- Your objective -
Reproduce word for word, from the entries below, the line with "[301,716,338,729] other ->", the line with "(167, 95) none", and every line between them, and nothing more.

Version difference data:

■ ■ ■ ■

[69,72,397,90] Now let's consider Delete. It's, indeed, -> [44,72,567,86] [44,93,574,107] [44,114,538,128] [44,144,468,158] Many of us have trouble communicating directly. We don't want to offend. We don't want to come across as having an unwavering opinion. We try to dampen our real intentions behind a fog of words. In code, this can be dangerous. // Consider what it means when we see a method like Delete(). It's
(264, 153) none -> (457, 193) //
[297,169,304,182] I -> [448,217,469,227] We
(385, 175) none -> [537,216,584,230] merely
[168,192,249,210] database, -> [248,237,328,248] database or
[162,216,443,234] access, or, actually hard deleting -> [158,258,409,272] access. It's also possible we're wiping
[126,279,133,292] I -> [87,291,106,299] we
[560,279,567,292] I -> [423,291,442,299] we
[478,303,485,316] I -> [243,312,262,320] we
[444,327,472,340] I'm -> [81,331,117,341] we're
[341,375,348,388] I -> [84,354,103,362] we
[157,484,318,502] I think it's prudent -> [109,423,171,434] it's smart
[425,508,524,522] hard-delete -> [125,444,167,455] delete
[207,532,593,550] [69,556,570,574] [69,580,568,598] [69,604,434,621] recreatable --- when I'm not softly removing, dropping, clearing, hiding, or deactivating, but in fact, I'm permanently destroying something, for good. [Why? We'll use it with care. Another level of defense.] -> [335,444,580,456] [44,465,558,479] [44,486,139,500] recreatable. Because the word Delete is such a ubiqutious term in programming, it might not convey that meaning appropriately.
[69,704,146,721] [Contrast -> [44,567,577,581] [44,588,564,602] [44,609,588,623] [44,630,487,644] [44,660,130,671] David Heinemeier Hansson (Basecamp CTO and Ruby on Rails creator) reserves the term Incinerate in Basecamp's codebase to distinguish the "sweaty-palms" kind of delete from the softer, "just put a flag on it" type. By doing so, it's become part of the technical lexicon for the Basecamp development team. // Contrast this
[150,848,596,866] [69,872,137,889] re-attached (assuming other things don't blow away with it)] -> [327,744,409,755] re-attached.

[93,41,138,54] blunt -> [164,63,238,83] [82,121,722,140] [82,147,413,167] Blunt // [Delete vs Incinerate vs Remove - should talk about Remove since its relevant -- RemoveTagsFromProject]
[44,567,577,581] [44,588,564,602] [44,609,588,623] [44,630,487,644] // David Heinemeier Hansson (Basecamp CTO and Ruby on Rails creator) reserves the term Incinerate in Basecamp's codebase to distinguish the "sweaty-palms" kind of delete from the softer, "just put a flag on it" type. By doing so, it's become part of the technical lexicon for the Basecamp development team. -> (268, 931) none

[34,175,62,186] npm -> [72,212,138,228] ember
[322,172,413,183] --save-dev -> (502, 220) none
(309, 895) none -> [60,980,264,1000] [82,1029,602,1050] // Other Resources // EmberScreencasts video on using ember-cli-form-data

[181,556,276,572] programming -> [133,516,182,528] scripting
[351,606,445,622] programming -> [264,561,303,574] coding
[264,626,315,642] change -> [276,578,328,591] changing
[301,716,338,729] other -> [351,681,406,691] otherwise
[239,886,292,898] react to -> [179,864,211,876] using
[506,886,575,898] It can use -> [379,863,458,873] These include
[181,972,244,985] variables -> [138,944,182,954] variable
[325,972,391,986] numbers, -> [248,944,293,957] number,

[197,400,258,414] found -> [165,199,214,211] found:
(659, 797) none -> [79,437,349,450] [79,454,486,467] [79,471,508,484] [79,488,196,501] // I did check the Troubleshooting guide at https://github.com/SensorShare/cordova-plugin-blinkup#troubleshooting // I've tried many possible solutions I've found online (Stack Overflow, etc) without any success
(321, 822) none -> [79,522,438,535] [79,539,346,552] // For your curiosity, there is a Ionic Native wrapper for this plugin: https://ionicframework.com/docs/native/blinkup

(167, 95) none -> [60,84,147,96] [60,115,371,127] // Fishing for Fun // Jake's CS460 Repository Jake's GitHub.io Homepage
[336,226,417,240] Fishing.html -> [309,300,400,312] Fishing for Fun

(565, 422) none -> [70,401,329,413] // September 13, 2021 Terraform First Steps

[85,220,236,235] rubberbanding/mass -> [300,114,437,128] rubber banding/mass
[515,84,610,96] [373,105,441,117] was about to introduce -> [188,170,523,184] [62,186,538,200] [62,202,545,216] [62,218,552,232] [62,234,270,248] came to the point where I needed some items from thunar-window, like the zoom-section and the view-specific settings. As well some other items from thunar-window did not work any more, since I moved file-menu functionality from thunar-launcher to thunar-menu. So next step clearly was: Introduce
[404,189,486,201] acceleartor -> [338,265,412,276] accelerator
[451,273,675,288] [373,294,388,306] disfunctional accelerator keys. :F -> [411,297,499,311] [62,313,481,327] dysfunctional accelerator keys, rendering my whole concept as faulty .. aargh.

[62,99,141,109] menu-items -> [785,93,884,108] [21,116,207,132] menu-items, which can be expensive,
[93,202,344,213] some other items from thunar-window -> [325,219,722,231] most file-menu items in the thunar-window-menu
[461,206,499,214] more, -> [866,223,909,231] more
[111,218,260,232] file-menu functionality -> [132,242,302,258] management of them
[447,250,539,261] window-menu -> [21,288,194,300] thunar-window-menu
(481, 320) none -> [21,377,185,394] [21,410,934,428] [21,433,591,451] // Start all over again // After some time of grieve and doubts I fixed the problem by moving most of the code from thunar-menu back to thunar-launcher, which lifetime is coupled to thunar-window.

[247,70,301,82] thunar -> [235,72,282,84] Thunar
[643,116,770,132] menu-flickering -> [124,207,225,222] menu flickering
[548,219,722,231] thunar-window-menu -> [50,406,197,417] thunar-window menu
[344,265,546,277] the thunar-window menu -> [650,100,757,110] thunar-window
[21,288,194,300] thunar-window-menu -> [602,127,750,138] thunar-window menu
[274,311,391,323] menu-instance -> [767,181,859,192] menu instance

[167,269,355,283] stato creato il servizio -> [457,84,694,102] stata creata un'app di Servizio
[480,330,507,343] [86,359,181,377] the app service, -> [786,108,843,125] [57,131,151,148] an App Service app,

■ ■ ■ ■

- Problem solution -
[301,716,338,729] other -> [351,681,406,691] otherwise
[239,886,292,898] react to -> [179,864,211,876] using
[506,886,575,898] It can use -> [379,863,458,873] These include
[181,972,244,985] variables -> [138,944,182,954] variable
[325,972,391,986] numbers, -> [248,944,293,957] number,

[197,400,258,414] found -> [165,199,214,211] found:
(659, 797) none -> [79,437,349,450] [79,454,486,467] [79,471,508,484] [79,488,196,501] // I did check the Troubleshooting guide at https://github.com/SensorShare/cordova-plugin-blinkup#troubleshooting // I've tried many possible solutions I've found online (Stack Overflow, etc) without any success
(321, 822) none -> [79,522,438,535] [79,539,346,552] // For your curiosity, there is a Ionic Native wrapper for this plugin: https://ionicframework.com/docs/native/blinkup

(167, 95) none -> [60,84,147,96] [60,115,371,127] // Fishing for Fun // Jake's CS460 Repository Jake's GitHub.io Homepage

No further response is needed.